Taking on a new distance

A glimpse of the sprawling mountains the Leadville 100 cuts through during the race in Colorado.
A glimpse of the sprawling mountains the Leadville 100 cuts through during the race in Colorado.

Leadville was Bachrodt ’s first 100-mile race, but he isn’t new to ultra running, a discipline described as anything longer than a marathon.

“It’s my first long haul. I’ve done 50, 53, and 46.4, So I’ve done some longer runs, but truly, every time I’ve finished one of those, my thought was simple: How can the human body do another 50?"

On Aug. 20, Bachrodt found out; that's when he began the Leadville race. He finished on Aug. 21, 29 hours, 3 minutes, and 42 seconds later.

“When you look at it from the winner’s point of view, 16 hours, well, that’s totally awesome," he said. "The slow people ran for 29 hours. That’s pretty cool, right? So he’s faster. We ran longer. I don’t know which one is the bigger feat."

Bachrodt's love for running won’t stop at the Leadville 100. He plans to run three marathons in three days at Lake Tahoe on Oct. 14-16. Two days later in California, he’ll climb Mount Whitney, the highest mountain in the contiguous US. He’ll take a brief break before his next race — a 7 in 7 in 7 where racers run seven marathons in seven days on seven continents.

Support over the miles

Team Bachrodt poses together after Craig's finish at Leadville 100.
Team Bachrodt poses together after Craig's finish at Leadville 100.

Bachrodt made sure to thank Candace Mauck of Smile Train for sticking with him through the process.

She stayed with Craig for nearly 35 hours to support him on a long journey. She was at every aid station and fit in with Team Bachrodt.

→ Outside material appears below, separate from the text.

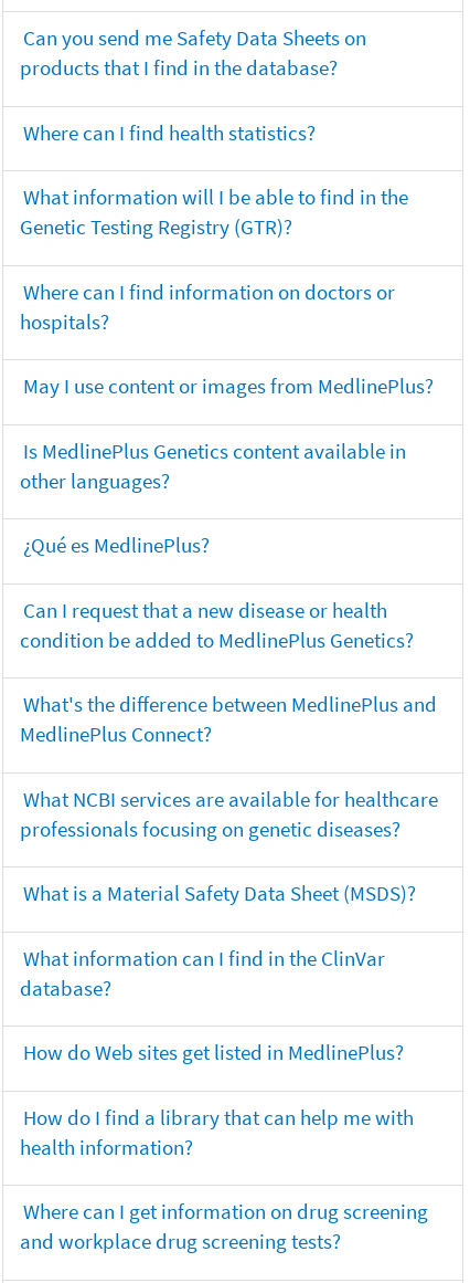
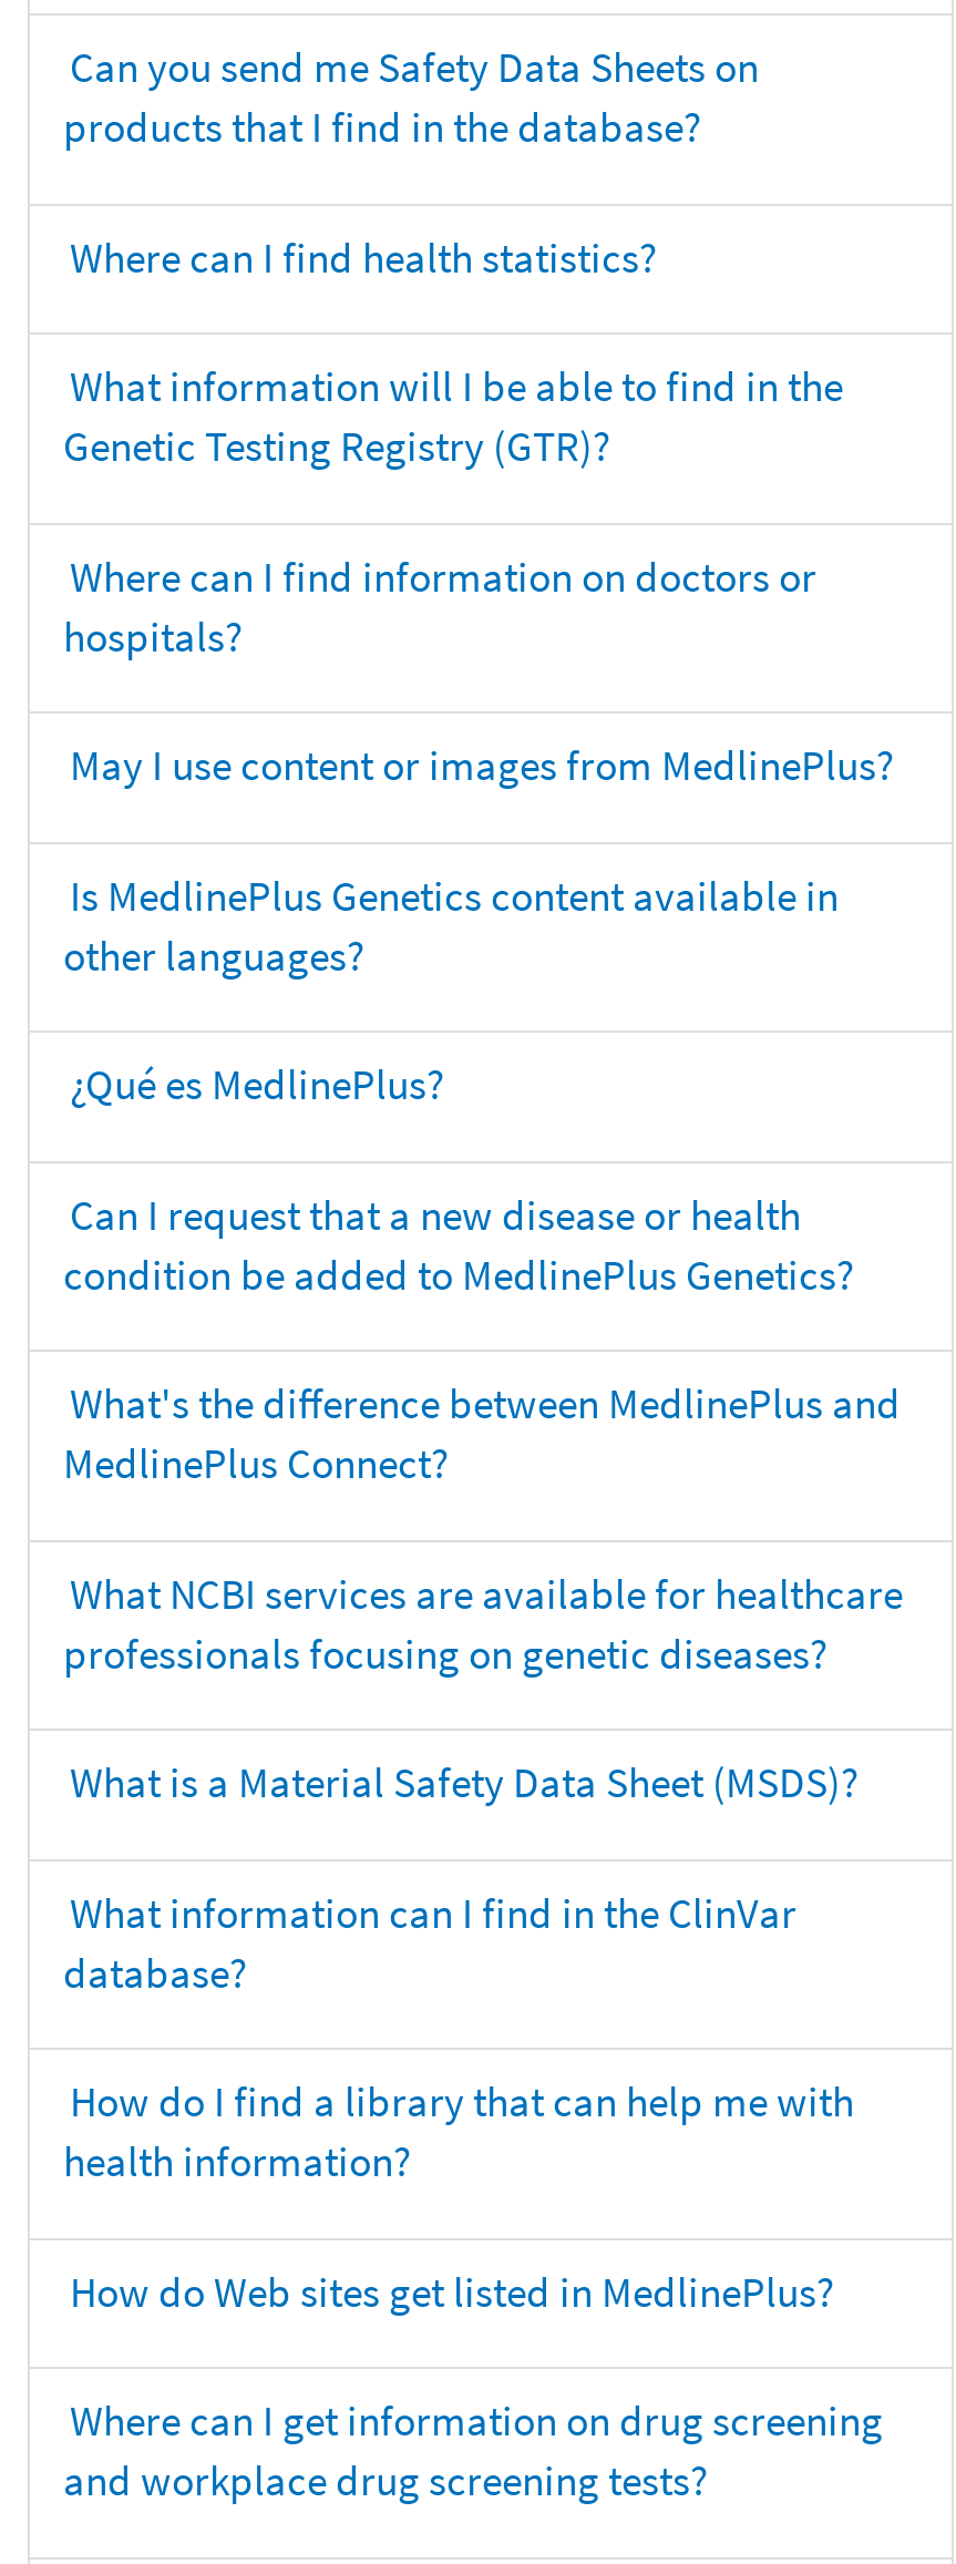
moved [23,1039,404,1065] -> [70,2264,834,2317]: How do Web sites get listed in MedlinePlus?
moved [20,1103,414,1160] -> [63,2074,854,2187]: How do I find a library that can help me with | health information?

“The community is what makes it so special. ... Every time I go into an aid station, you’re rejuvenated," Bachrodt said. "People are hooting and hollering. It’s the closest thing to a professional athlete a regular dude is going to get. It really made it a lot of fun.”

Before the race, Mauck wrote three things on Bachrodt’s left arm. For charity. In honor of Mom. With Anna.

The “With Anna” line had its own significance. Bachrodt spent as much time on trails after Anna Redgate's passing as he could. That’s where he could be with Anna. Where he could communicate with her, spend time with her, and think.

When COVID struck, he ran even more. That’s where the base for ultra running began. He took on his first marathon in 2019.

Ken Chlouber, the founder of the Leadville 100, says that every human has an inexhaustible well of grit, guts, and determination. They’re the three keys to finishing a race like this. Before each race, he has each competitor say the same pledge, “I commit. I won’t quit.”

Those words sank in for Bachrodt before the start. He had his own motivation infused with Chlouber’s words. Bachrodt was running in honor of his mother.

“Thankfully, I never had anything to cause me to think about quitting, but because I jumped around some rocks crossing people at mile 14, my knees were sore from mile 14 until the end," he said.

Bachrodt still feels the wear and tear on his body from the Leadville 100. He has to see a physical therapist to check out an injury he suffered during the race that feels like a sprained ankle.

But his personal investments wouldn’t allow him to walk away from the race. Neither would his mother’s influence.